What to work on.
For this exercise, copy each line of the records that contains the word "background".
━━━━━ Source information ━━━━━
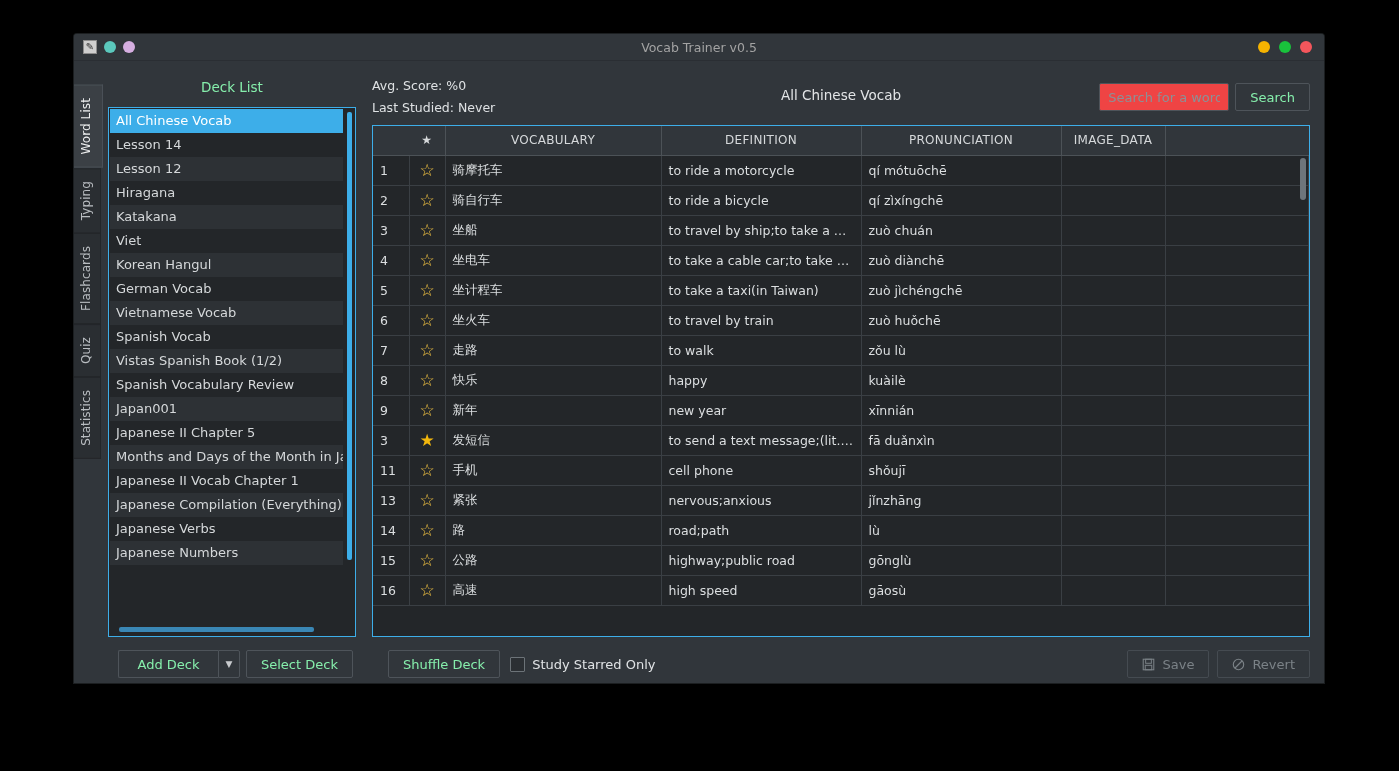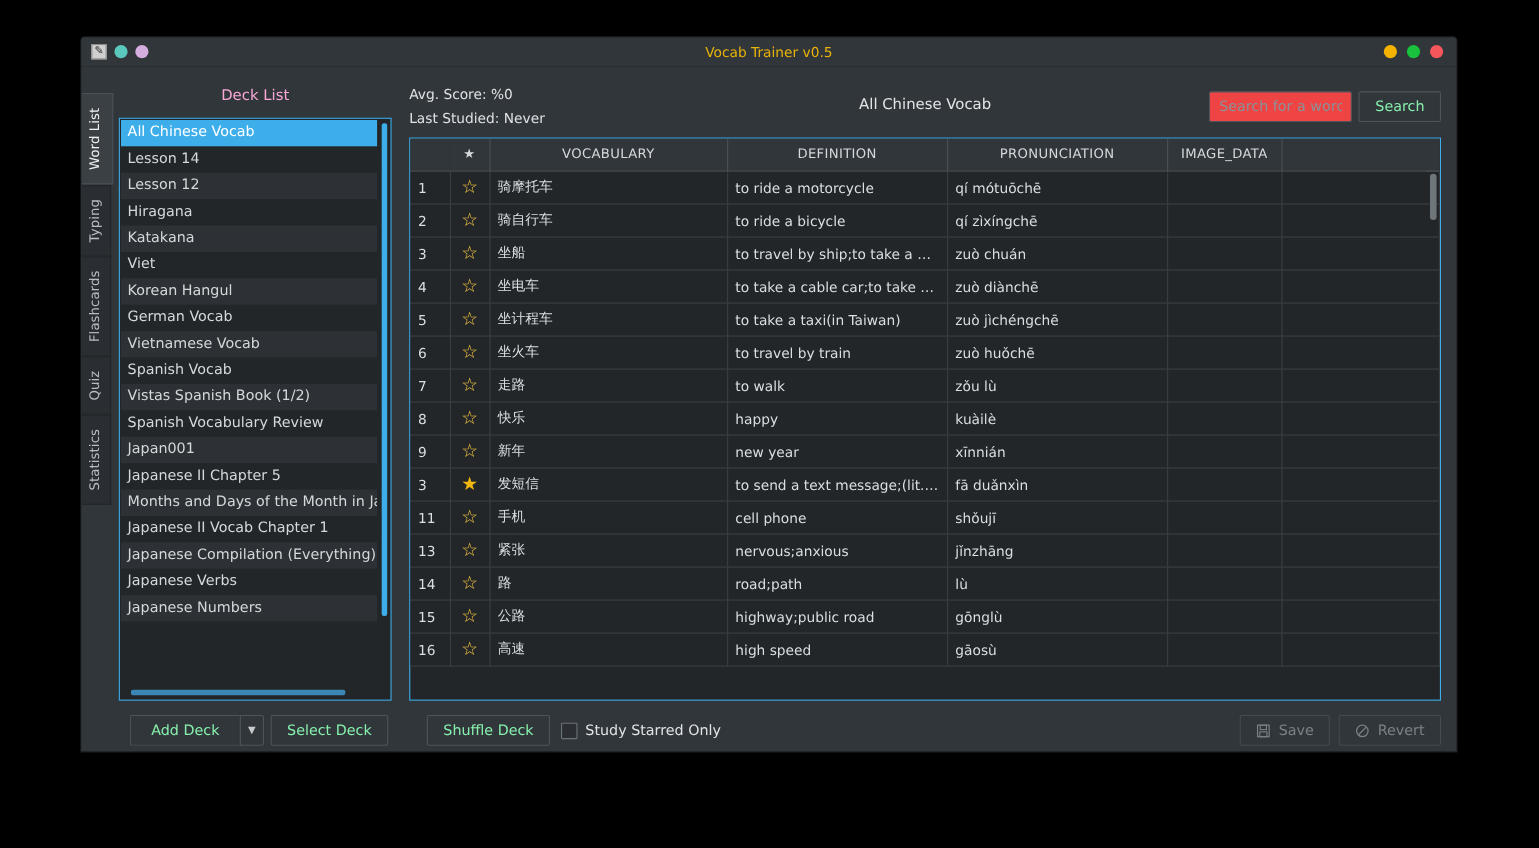--- a/index.html
+++ b/index.html
@@ -37,21 +37,21 @@
     background: #cfcfcf;
     border: 1px solid #8d8d8d;
     position: relative;
     display: flex; align-items: center; justify-content: center;
     font-size: 10px; color: #333; line-height: 1;
   }
   #tb-title {
     position: absolute; left: 0; right: 0;
     text-align: center;
     font-size: 12.5px;
-    color: #eab308;
+    color: #a3a3a3;
     pointer-events: none;
   }
   #tb-right {
     margin-left: auto; display: flex; align-items: center; gap: 9px;
     padding-right: 12px;
   }
   .tb-btn { width: 12px; height: 12px; border-radius: 50%; }
 
   
   #body {
@@ -91,21 +91,21 @@
 
   
   #leftpane {
     width: 260px;
     flex: 0 0 260px;
     padding: 8px 8px 0 4px;
     display: flex; flex-direction: column;
   }
   #deck-title {
     text-align: center;
-    color: #f9a8d4;
+    color: #86efac;
     font-size: 13.5px;
     padding: 10px 0 12px 0;
   }
   #decklist-wrap {
     position: relative;
     flex: 1 1 auto;
     border: 1px solid #3daee9;
     background: #232629;
     overflow: hidden;
     margin-bottom: 0;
━━━━━
Result of this task.
     background: #cfcfcf;
     background: #232629;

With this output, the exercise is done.